George began working with his brother Ira in 1924, and they produced a string of Broadway hit Broadway productions, including Funny Face, Girl Crazy, and Of Thee I Sing, the first musical comedy to win a Pulitzer Prize (Great American Things, February 19, 2010).
Even while producing popular entertainment, Gershwin was composing some of the twentieth century’s most memorable classical works, including Rhapsody in Blue and An American in Paris. He also wrote the American opera “Porgy and Bess,” which included some of his most sophisticated compositions, as well as such great songs as “Summertime,” “I Got Plenty o’ Nuttin,” and “It Ain’t Necessarily So.”

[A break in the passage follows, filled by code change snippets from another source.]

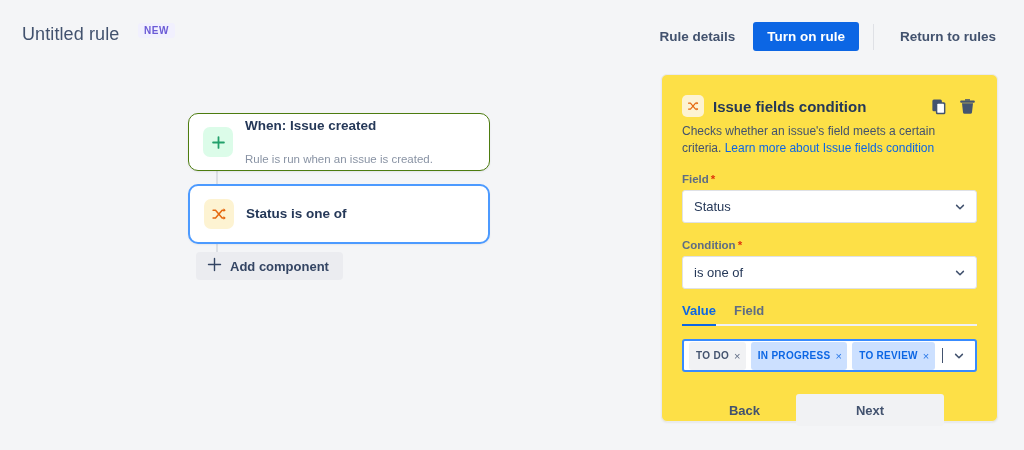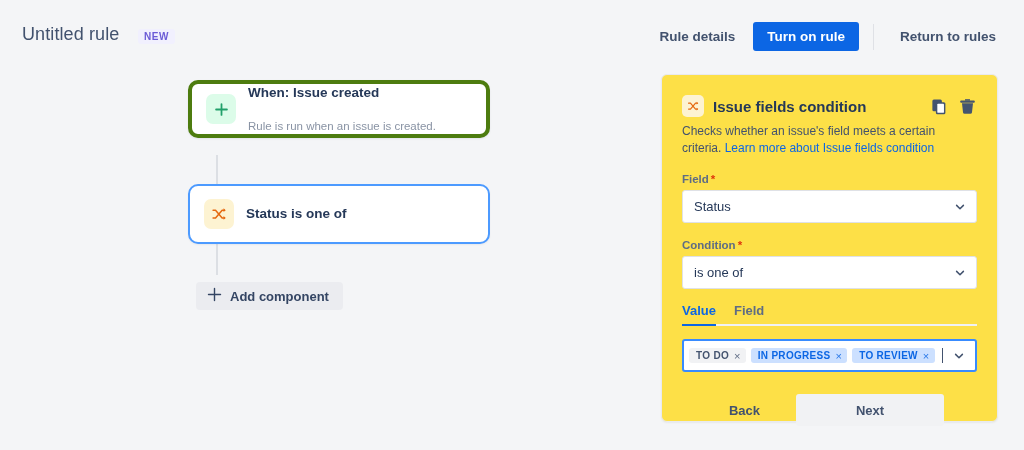--- a/index.html
+++ b/index.html
@@ -30,21 +30,21 @@
     left: 22px;
     top: 24px;
     font-size: 18px;
     font-weight: 400;
     color: #42526e;
     letter-spacing: 0.1px;
   }
   .new-badge {
     position: absolute;
     left: 138px;
-    top: 29px;
+    top: 23px;
     background: #f1f0fe;
     color: #6b5bd6;
     font-size: 10px;
     font-weight: bold;
     letter-spacing: 0.6px;
     padding: 3px 6px 2px 6px;
     border-radius: 3px;
     line-height: 1;
   }
   .header-actions {
@@ -102,23 +102,23 @@
     left: 188px;
     width: 302px;
     background: #ffffff;
     border-radius: 10px;
     display: flex;
     align-items: center;
     padding: 12px 14px;
     box-sizing: border-box;
   }
   .flow-card.trigger {
-    top: 12px;
+    top: 45px;
     height: 58px;
-    border: 4px solid #4d7c0f;
+    border: 1px solid #4d7c0f;
     box-shadow: 0 1px 2px rgba(9,30,66,0.08);
   }
   .flow-card.condition {
     top: 116px;
     height: 60px;
     border: 2px solid #4c9aff;
     box-shadow: 0 1px 2px rgba(9,30,66,0.06);
   }
   .card-icon {
     width: 30px;
@@ -142,21 +142,21 @@
   .card-sub {
     font-size: 11.5px;
     color: #8993a4;
     line-height: 15px;
     margin-top: 18px;
   }
 
   .add-component {
     position: absolute;
     left: 196px;
-    top: 214px;
+    top: 184px;
     height: 28px;
     background: #ebecf0;
     border: none;
     border-radius: 4px;
     display: flex;
     align-items: center;
     gap: 8px;
     padding: 0 14px 0 11px;
     cursor: pointer;
     font-family: "Liberation Sans", sans-serif;
@@ -293,21 +293,21 @@
     align-items: center;
     padding: 0 26px 0 5px;
     position: relative;
     box-sizing: border-box;
     cursor: text;
   }
   .tag {
     display: flex;
     align-items: center;
     gap: 5px;
-    height: 15px;
+    height: 28px;
     padding: 0 5px 0 7px;
     border-radius: 3px;
     font-size: 10px;
     font-weight: bold;
     letter-spacing: 0.3px;
     margin-right: 5px;
     white-space: nowrap;
   }
   .tag.neutral { background: #f1f2f4; color: #44546f; }
   .tag.blue { background: #cce0ff; color: #0c66e4; }

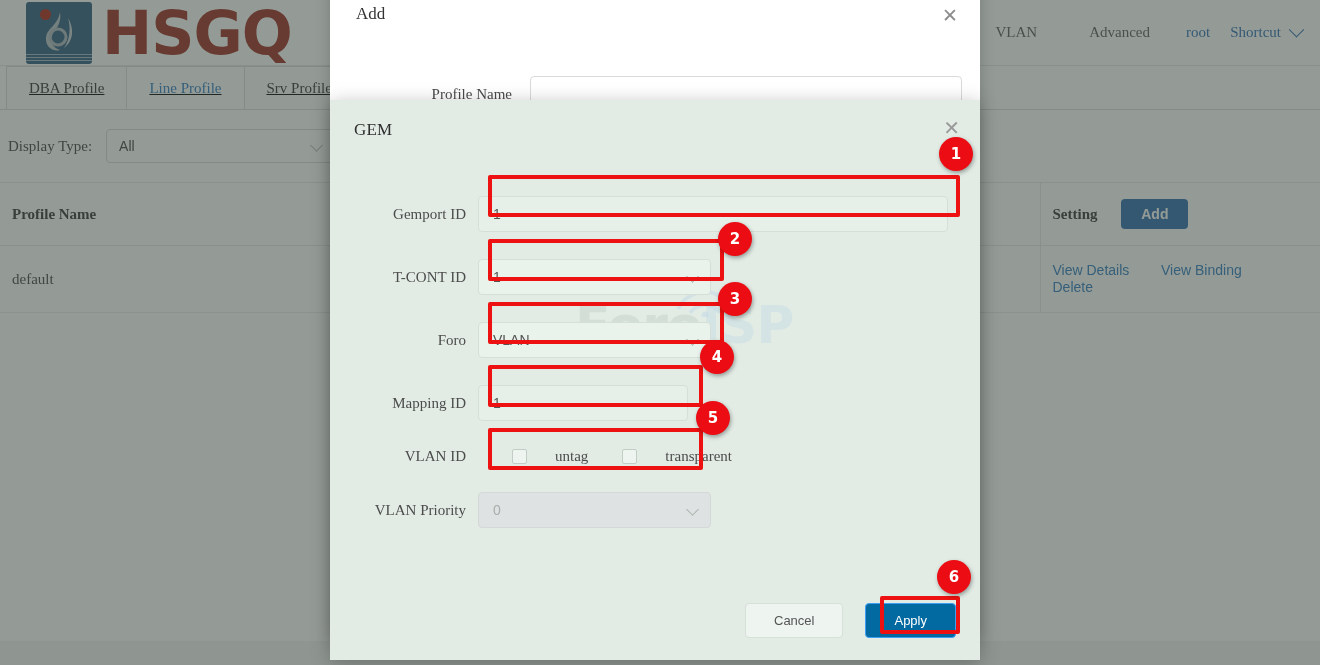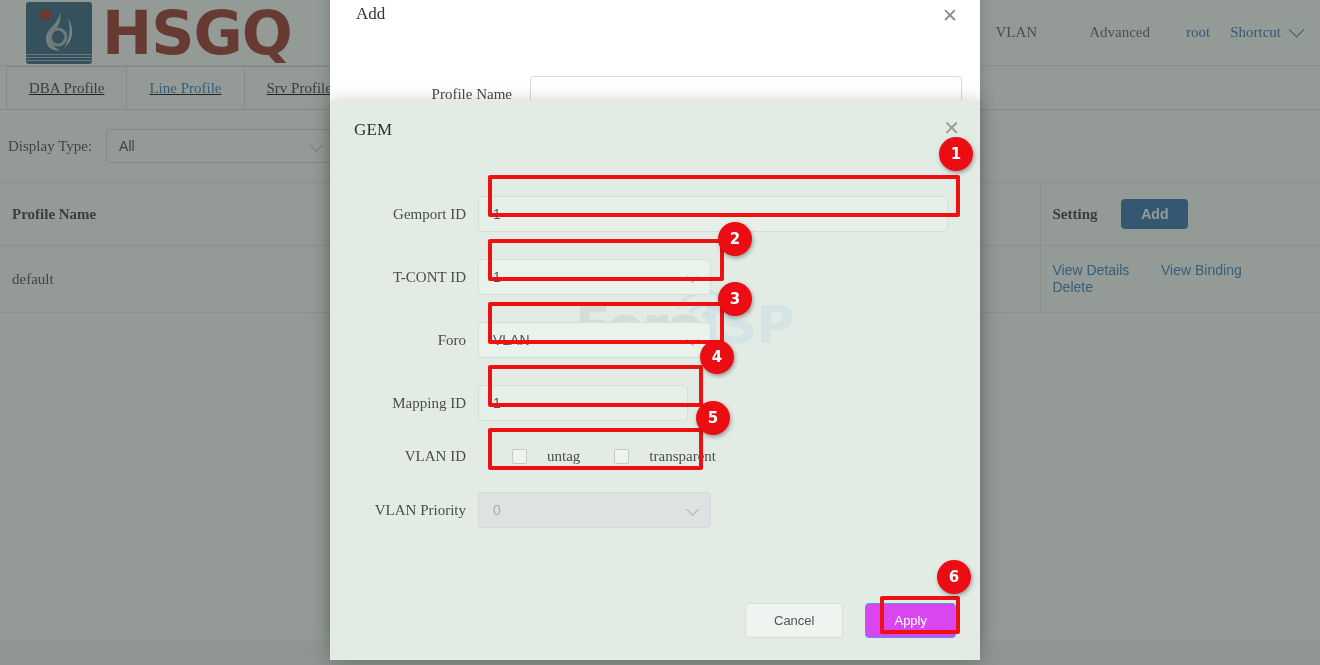--- a/index.html
+++ b/index.html
@@ -185,36 +185,36 @@
   .redbox { position:absolute; border:4px solid #ee1111; border-radius:2px; }
   .badge {
     position:absolute; width:34px; height:34px; border-radius:50%;
     background:#ec0c13; color:#fff;
     font-family:"DejaVu Sans", sans-serif; font-weight:bold; font-size:15px;
     display:flex; align-items:center; justify-content:center;
     box-shadow:1px 2px 4px rgba(0,0,0,.35);
     z-index:40;
   }
 
-  .cbx-wrap { display:flex; align-items:center; gap:20px; }
+  .cbx-wrap { display:flex; align-items:center; gap:28px; }
   .cbx {
     width:15px; height:15px; border:1px solid #c2cdc5; border-radius:2px;
     background:#eef4f0;
   }
   .cbx-label { font-size:15px; color:#4c4c4c; }
 
   .dlg-footer {
     position:absolute; right:24px; bottom:22px; display:flex; gap:22px; align-items:center;
   }
   .btn {
     font-family:"Liberation Sans", sans-serif; font-size:13px;
     border-radius:4px; padding:9px 28px; text-align:center;
   }
   .btn-cancel { background:#eef4f0; border:1px solid #d7dfd9; color:#555; }
-  .btn-apply { background:#d946ef; color:#fff; border:1px solid #3d9ef2; }
+  .btn-apply { background:#0369a1; color:#fff; border:1px solid #3d9ef2; }
 </style>
 </head>
 <body>
 
 <div id="page">
 
   <div class="header">
     <div class="logo-wrap">
       <div class="logo-mark">
         <div class="stripes"></div>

Unfortunately for music lovers worldwide, Gershwin started experiencing terrible headaches and was diagnosed with brain cancer. He was only 37 when he died. But the impact he had on American music can’t be overstated. In addition to the songs noted above, his compositions also include: “But Not For Me,” “Embraceable You,” “I’ve Got Rhythm,” “I’ve Got a Crush on You,” “Love Walked In,” “Nice Work if You Can Get It,” “Our Love Is Here to Stay,” “They All Laughed,” “They Can’t Take That Away from Me,” and “‘s Wonderful.”